== Segment start ==

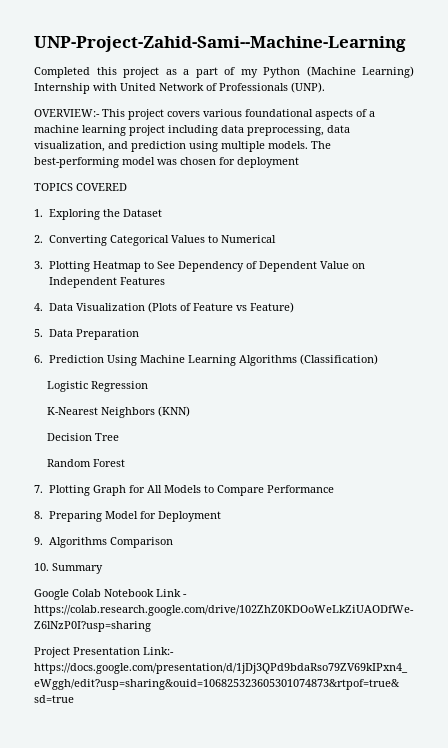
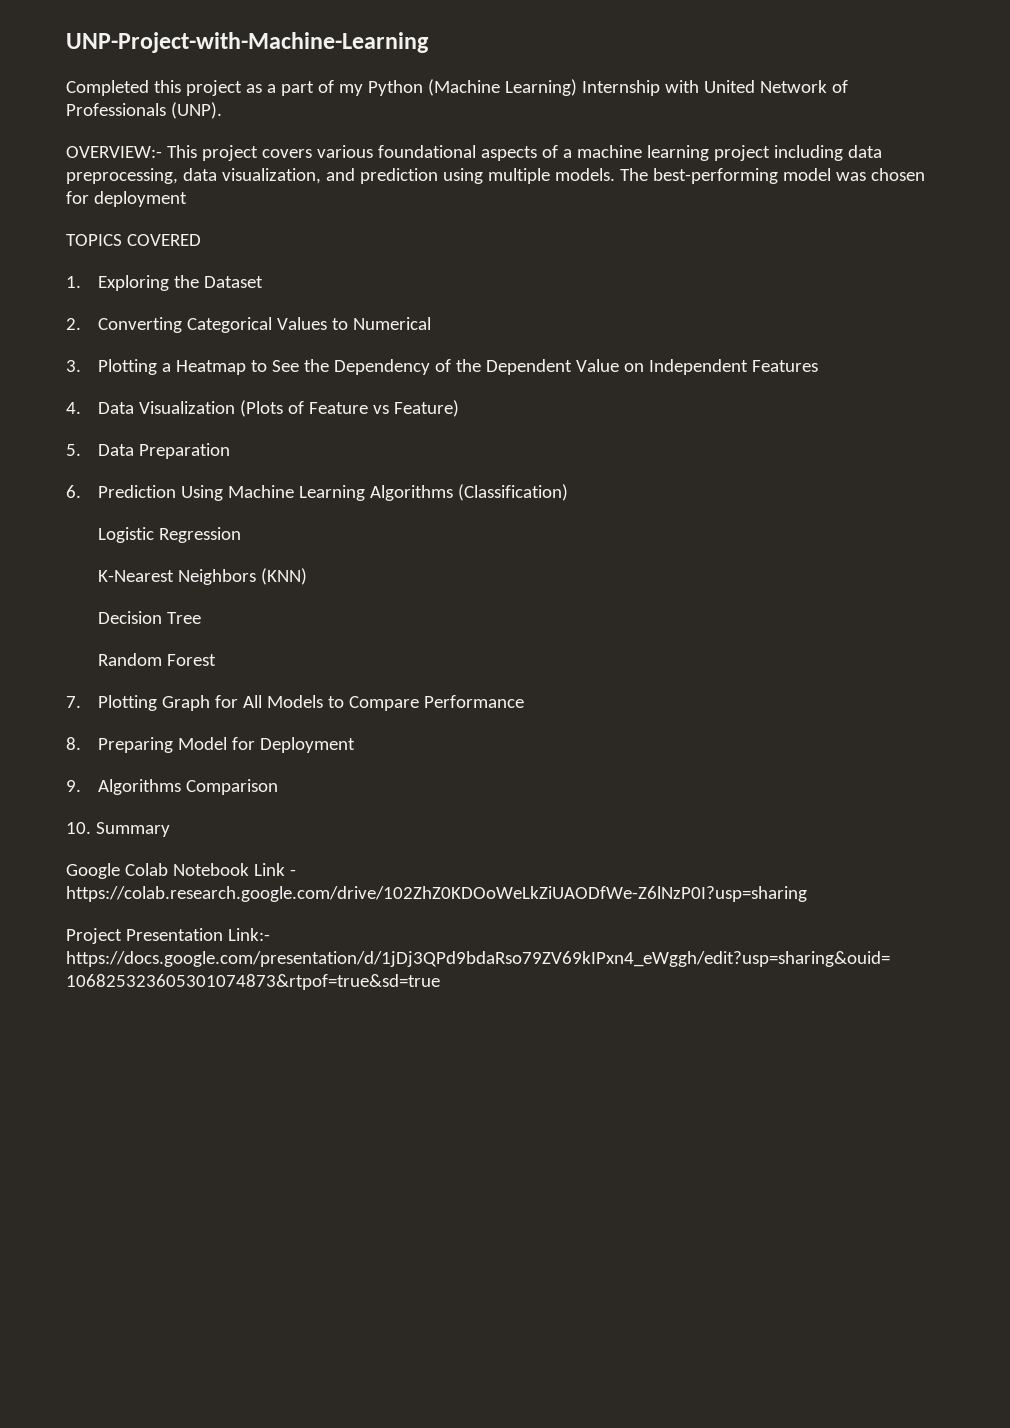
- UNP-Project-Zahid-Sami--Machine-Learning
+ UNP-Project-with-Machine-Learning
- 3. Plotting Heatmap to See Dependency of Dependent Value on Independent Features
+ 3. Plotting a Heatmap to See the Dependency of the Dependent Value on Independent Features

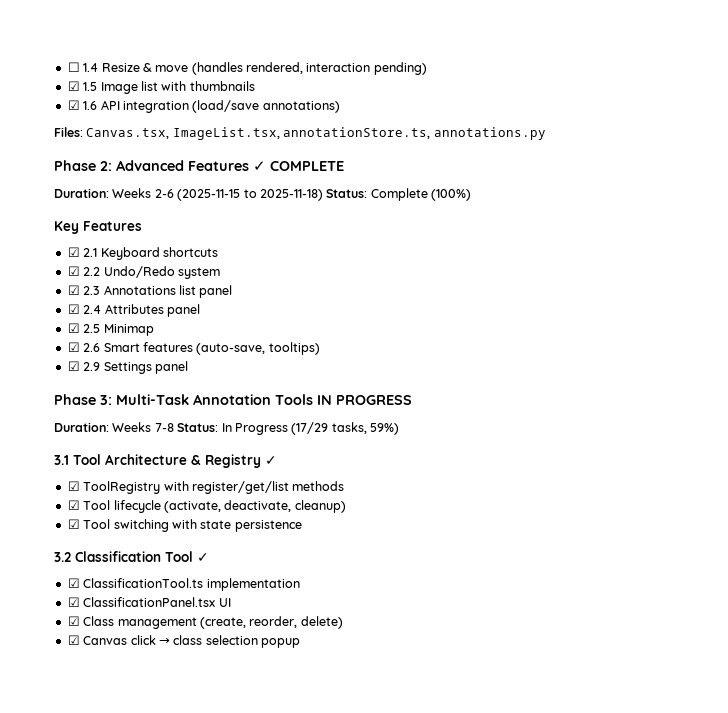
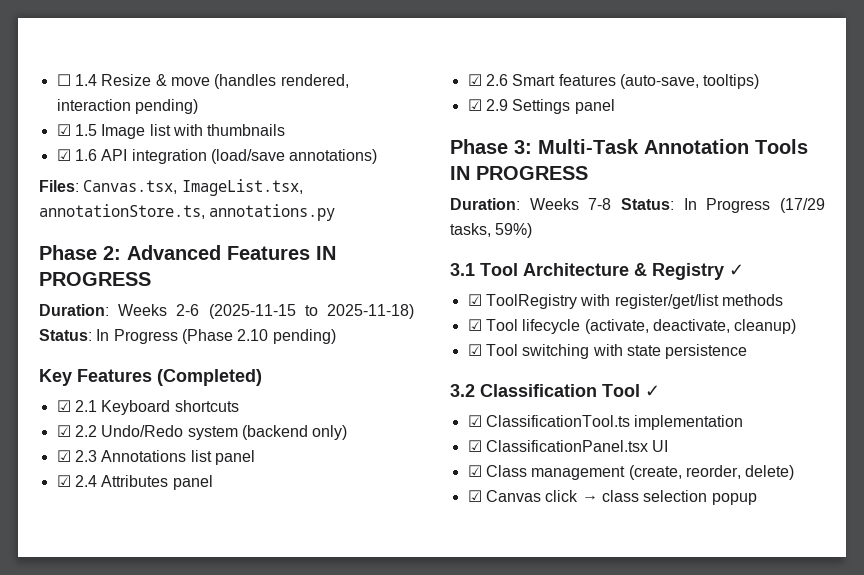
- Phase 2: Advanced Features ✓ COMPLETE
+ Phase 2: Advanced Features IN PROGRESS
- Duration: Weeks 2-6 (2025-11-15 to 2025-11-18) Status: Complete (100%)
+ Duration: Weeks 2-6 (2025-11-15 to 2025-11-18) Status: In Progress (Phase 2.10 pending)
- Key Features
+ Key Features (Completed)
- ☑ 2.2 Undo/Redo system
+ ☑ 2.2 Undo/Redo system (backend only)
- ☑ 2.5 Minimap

== Segment end ==

REQUIREMENT – Pull out every line in the data above that has the word "Project".

RESPONSE TO THIS EXERCISE –
- UNP-Project-Zahid-Sami--Machine-Learning
+ UNP-Project-with-Machine-Learning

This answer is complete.